California is among the states that have enacted their own online privacy and safety standards for minors. Plenty of red states, such as Texas and Florida, have their own laws as well. 

Republicans spent little time in the markup countering each of Democrats’ arguments against the bill after months of private negotiations failed to produce a bipartisan compromise. They urged their colleagues to accept the package as a step in the right direction. 

“This is a culmination of a lot of work by this committee to bring meaningful, durable protections to American children online and our efforts are genuine,” said Rep. Erin Houchin, Indiana Republican. “To say otherwise is offensive to those of us who have been working on this issue.”

Parental advocates who have lost children due to online harms attended the markup as they have other committee proceedings over the years. 

Most still prefer the Senate version of KOSA over the evolving House product for the reasons the Democrats brought up during the markup. Many GOP senators agree their version is superior, although they have yet to advance it this Congress. 

A coalition of various advocacy groups sent a letter to panel leaders ahead of the markup asking them not to advance the legislation as written. 

“Every provision we fought for has been stripped or disclaimed,” they wrote. “Every loophole the companies sought has been written in.”

Rep. Jake Auchincloss, Massachusetts Democrat, called it a “false flag operation by Meta,” which has remained opposed to the Senate version that has support from X and Apple. 

He suggested that Meta, the company that owns Instagram and Facebook, was behind the House knowledge standard and preemption language, which “nullifies everything that came before it.”

Rep. Diana Harshbarger, Tennessee Republican, said Democrats are the ones aiding the social media companies with their opposition to the bill. 

“They’re pretending it’s for parents, but really it’s because they want to delay any legislation that goes against Big Tech at the expense of your and my children,” she said. 

Mr.

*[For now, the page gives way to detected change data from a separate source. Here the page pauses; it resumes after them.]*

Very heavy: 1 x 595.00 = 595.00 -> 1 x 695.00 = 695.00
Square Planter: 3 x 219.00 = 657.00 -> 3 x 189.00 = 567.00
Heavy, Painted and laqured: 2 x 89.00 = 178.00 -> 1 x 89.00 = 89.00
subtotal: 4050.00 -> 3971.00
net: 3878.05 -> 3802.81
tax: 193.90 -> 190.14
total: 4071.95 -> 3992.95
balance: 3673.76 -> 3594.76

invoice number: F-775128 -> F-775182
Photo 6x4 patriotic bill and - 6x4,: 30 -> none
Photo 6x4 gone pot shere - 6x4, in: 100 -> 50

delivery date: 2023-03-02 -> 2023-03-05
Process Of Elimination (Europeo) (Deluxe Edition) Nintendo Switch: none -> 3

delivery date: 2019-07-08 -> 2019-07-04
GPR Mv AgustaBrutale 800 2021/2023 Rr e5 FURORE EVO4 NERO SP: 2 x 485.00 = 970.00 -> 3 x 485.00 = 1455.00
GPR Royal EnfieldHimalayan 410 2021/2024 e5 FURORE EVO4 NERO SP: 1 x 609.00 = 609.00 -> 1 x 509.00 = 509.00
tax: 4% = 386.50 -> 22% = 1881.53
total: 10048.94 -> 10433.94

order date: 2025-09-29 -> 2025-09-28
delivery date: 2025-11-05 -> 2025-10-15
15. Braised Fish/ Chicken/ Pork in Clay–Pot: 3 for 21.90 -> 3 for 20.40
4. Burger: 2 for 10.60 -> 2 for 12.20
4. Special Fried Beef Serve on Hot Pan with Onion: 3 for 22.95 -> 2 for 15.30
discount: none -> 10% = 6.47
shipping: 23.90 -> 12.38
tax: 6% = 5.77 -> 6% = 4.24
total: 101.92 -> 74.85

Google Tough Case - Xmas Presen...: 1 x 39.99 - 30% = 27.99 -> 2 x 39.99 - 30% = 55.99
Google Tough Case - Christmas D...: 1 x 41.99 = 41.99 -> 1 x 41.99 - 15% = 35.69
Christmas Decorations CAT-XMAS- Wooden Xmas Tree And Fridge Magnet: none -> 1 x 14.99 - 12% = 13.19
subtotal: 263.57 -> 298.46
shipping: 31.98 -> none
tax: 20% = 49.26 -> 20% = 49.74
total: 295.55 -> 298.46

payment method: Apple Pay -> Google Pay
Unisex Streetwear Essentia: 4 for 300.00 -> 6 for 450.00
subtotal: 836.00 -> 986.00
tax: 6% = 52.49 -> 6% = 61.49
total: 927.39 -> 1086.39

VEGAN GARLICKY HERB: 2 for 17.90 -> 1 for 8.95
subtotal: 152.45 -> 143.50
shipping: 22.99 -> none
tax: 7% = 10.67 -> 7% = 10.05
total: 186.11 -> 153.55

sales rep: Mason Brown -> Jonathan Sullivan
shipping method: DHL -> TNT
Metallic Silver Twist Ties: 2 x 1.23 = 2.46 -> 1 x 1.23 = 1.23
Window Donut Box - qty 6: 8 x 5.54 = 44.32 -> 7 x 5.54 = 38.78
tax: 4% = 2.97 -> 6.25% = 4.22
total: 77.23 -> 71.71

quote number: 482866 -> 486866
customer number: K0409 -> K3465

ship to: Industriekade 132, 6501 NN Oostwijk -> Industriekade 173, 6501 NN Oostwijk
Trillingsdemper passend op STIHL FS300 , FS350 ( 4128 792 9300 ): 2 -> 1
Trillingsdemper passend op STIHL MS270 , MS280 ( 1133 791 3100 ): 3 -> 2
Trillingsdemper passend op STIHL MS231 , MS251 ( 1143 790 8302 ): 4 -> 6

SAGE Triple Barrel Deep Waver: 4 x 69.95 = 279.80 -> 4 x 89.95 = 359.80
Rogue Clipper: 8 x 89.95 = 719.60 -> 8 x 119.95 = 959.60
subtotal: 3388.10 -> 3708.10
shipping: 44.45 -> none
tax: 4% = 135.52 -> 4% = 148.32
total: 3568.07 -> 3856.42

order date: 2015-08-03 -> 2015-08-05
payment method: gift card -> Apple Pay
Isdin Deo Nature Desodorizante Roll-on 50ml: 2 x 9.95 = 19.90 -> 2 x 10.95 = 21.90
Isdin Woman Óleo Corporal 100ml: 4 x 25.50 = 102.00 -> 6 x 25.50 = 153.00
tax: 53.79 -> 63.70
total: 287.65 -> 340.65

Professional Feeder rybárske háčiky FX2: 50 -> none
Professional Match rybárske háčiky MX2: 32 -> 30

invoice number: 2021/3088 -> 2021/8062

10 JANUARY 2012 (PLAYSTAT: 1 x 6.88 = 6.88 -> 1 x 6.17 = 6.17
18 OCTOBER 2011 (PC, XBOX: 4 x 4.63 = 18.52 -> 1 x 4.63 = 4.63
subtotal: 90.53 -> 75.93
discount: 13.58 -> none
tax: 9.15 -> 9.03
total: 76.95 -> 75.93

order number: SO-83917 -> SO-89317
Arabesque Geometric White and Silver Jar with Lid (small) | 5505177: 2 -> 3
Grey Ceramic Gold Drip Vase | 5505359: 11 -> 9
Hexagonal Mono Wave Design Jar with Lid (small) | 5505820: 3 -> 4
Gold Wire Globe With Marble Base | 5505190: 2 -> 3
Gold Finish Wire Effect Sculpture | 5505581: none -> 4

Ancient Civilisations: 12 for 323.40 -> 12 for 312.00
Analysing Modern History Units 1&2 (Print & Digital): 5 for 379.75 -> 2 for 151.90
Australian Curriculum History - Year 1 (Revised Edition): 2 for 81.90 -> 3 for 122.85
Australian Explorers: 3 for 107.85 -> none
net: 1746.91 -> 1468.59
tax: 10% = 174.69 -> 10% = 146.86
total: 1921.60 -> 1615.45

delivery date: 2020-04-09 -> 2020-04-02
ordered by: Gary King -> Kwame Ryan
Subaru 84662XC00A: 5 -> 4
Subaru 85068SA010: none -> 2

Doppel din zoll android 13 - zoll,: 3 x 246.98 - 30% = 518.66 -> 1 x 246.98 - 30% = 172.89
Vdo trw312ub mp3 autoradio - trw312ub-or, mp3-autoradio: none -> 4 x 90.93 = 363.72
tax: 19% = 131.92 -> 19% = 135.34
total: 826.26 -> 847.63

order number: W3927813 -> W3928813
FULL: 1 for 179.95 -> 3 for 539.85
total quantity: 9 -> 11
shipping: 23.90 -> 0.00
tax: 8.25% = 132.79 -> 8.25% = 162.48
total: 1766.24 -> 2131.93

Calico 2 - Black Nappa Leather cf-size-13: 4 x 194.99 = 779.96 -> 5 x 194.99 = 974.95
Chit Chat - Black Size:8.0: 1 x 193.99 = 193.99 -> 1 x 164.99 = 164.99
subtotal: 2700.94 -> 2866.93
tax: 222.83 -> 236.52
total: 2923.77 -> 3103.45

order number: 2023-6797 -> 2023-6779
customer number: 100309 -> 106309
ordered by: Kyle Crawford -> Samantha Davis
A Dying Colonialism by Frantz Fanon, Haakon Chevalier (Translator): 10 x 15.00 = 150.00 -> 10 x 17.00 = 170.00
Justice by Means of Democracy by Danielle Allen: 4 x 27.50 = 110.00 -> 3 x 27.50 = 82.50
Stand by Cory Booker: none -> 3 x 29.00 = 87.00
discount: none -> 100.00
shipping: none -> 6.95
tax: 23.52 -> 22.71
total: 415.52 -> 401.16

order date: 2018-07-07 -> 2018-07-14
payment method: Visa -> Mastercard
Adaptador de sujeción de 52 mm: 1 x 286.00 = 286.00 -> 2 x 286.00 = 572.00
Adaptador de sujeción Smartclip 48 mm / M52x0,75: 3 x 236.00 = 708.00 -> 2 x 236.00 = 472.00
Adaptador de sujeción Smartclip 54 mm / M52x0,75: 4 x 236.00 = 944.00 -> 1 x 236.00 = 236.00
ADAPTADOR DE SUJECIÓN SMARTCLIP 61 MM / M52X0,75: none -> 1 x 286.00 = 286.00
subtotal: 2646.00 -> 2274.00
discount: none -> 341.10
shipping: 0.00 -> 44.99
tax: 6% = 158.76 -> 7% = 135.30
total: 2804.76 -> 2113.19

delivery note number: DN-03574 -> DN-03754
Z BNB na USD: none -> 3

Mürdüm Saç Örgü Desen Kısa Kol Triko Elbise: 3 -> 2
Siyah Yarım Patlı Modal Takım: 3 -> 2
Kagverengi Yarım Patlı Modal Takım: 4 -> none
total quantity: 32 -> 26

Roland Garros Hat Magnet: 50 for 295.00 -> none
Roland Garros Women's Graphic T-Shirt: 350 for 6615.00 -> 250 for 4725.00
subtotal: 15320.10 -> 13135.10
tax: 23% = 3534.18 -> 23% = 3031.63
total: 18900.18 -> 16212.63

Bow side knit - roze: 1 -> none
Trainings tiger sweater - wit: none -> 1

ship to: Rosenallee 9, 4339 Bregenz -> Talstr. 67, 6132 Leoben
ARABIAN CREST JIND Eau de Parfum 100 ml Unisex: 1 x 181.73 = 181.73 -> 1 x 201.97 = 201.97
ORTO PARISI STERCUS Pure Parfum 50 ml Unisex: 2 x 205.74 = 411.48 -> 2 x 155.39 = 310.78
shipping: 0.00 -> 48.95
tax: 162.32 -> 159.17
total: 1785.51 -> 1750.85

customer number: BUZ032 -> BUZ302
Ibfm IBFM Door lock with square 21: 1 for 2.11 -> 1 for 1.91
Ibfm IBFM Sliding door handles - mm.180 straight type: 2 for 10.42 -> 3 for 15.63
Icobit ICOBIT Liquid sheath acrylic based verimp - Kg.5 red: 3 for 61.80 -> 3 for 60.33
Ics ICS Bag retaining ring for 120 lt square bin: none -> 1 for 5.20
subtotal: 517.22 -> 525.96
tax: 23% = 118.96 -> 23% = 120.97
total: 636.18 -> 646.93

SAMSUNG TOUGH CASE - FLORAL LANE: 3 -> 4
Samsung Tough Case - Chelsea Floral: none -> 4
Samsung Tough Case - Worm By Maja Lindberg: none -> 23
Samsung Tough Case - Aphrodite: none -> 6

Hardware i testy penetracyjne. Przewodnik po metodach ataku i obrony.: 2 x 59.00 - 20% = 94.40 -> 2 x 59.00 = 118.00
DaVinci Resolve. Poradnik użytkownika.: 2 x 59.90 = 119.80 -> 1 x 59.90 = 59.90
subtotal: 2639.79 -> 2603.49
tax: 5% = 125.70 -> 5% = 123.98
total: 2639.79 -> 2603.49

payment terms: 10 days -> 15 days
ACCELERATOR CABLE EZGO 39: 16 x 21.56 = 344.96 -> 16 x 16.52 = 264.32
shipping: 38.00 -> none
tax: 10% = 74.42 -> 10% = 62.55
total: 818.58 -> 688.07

Auchincloss called that “absurd,” citing changes Democrats tried to make to the bill and Republicans shot down that would “go harder against Big Tech.”

The Energy and Commerce Committee also advanced two other bills related to kids’ online safety. 

The App Store Accountability Act, which requires app stores to verify children are not able to access age-restricted material and gives parents more control over what their children can download, passed the panel along party lines. 

Sammy’s Law, named after a child who died of fentanyl poisoning from a counterfeit drug he obtained through Snapchat, picked up a handful of Democratic votes. 

The measure would require social media and gaming platforms to allow for third-party safety software integration that would alert parents when their children encounter harmful content.